LITR 5731: Seminar in American Multicultural Literature (Immigrant)

 Research Posting 2, summer 2008

Sandra Murphy

Dr. White

LIT 5731

July 9, 2008

Depression in immigrants: Character Development or Sad Reality?

Depression is a recurrent theme in Immigrant Literature. Why?  Is the use of depression as a theme simply a literary device designed to develop multi-faceted characters, or is it based on a sad reality? Unfortunately, research seems to indicate that depression is a very real part of the immigrant experience and, as such, is clearly reflected in the immigrant narrative.

A recent report from the United States Surgeon General declares that “mental health is the wellspring of thinking and communication skills, learning, resilience, and self-esteem.” Currently one in five individuals battles a mental health condition. The Surgeon General says, “Left untreated, mental illnesses can result in disability and despair for families, schools, communities, and the workplace. This toll is more than any society can afford” (united States. 1). Unfortunately, the majority of individuals suffering from mental health disorders never seek help. This disturbing phenomenon cuts across racial, ethnic, and socioeconomic lines. (United States 2).

Immigrants appear to be at particular risk for certain types of mental health disorders. Children, women, immigrants with disabilities, and the immigrant poor are considered especially vulnerable. According to the American Psychological Association Public Policy Office, a variety of factors place immigrants at a high risk for depression, anxiety, post-traumatic stress disorder, and suicide. These factors include:

·         Prior traumatic experience in their native country

·         Difficulty in adapting to the US culture

·         Prejudice and discrimination

·         Loss of prestige or income

·         Loss of identity or culture

Each of these factors has the potential to create problems individually. Combined, they can construct a dynamic in which mental health problems are inevitable (American Psychological Association 1).

 Indeed, these factors are often linked to the expression of depression and anxiety apparent in many immigrant narratives. Even a cursory reading of the material covered in this course yields a plethora of examples. In Bernard Malamud’s The German Refugee, Oskar Gassner’s post traumatic stress caused by the events that forced him to leave his native Germany, coupled with his difficulty in adapting to American life, render him hopeless and suicidal.
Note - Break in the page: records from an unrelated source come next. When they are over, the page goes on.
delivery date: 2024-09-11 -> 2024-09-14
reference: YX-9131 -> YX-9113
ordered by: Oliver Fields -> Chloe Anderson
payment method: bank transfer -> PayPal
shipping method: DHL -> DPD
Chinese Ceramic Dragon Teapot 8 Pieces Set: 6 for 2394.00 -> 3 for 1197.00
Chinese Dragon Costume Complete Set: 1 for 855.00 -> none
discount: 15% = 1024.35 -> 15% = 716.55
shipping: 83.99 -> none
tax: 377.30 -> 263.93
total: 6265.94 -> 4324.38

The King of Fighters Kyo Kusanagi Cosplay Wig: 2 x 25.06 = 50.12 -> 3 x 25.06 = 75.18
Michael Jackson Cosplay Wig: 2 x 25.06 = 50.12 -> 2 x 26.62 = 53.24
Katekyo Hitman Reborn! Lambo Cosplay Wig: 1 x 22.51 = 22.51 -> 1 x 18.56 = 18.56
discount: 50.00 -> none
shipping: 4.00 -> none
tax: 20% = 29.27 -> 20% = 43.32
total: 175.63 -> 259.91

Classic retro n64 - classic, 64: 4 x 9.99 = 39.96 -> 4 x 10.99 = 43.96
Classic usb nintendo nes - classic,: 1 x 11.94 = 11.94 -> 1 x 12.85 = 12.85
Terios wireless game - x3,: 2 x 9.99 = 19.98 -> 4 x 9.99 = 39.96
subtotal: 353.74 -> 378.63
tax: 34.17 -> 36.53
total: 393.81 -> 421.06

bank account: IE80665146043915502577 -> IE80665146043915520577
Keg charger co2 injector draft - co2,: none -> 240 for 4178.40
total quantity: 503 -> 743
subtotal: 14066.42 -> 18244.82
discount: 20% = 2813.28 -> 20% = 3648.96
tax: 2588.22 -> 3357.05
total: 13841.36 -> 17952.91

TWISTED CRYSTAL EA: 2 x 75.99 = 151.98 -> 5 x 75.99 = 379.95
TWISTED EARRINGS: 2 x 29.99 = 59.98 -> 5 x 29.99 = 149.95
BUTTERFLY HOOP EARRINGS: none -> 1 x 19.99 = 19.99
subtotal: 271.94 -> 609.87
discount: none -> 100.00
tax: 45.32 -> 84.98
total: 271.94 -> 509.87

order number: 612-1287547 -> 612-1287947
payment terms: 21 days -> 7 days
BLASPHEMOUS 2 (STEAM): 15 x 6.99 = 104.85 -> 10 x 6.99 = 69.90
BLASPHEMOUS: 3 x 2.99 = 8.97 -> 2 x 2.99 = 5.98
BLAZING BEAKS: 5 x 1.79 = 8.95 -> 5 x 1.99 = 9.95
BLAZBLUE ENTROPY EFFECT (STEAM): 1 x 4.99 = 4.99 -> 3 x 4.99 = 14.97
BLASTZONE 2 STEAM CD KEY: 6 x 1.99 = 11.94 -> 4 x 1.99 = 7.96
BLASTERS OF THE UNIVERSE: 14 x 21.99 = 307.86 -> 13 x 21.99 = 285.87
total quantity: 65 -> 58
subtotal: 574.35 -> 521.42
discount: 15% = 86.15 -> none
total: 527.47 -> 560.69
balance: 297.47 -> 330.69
His young, English tutor watches in horror as Herr Gassner disintegrates,  and he finally comes to the realization that there must “be something more than a refugee’s displacement, alienation, “ or “being in a strange land without friends or a speakable tongue” to blame. The tutor is worried enough to suggest that a visit to a psychiatrist might be in order (Brown 41-42).

In Silver Pavements, Golden Roofs by Chitra Divakaruni, the reader is an eyewitness to the despair of Bikram-uncle and Aunt Pratima as they battle the prejudice and discrimination borne of the color code and struggle to adjust to their loss of social prestige and income. The reader aches with empathy as Bikram-uncle cries, “I tried so hard, Pratima. I wanted to give you so many things—but even your jewelry is gone. This damn country, like a dain, a witch—it pretends to give and then snatches everything back” (Brown 82).

These words ring true because they are real. Mental health problems are not merely the product of a writer’s overactive imagination. They do not disappear with the turn of the page. Without help, the symptoms will not improve. Longitudinal studies show clearly that treatment is vitally important to the immigrant’s recovery and eventual successful assimilation to American life (Aroian 246). Only then, can these stories have a happy ending.

 

Work Cited

American Psychological Association. Public Policy Office. The Mental Health Needs of Immigrants. 2008. 6 July 2008 http://www.apa.org/ppo/ethnic/immigranthealth.html.

Aroian, K.J., and A. Norris. “Assessing Risk for Depression Among Immigrants at Two-Year Follow-up.” Archives of Psychiatric Nursing Dec. 2002. 7 July 2008 http://www.ncbi.nlm.nih.gov/pubmed/12567372.

Brown, Wesley and Amy Ling, eds. Imagining America. New York:Persea Books, 2002.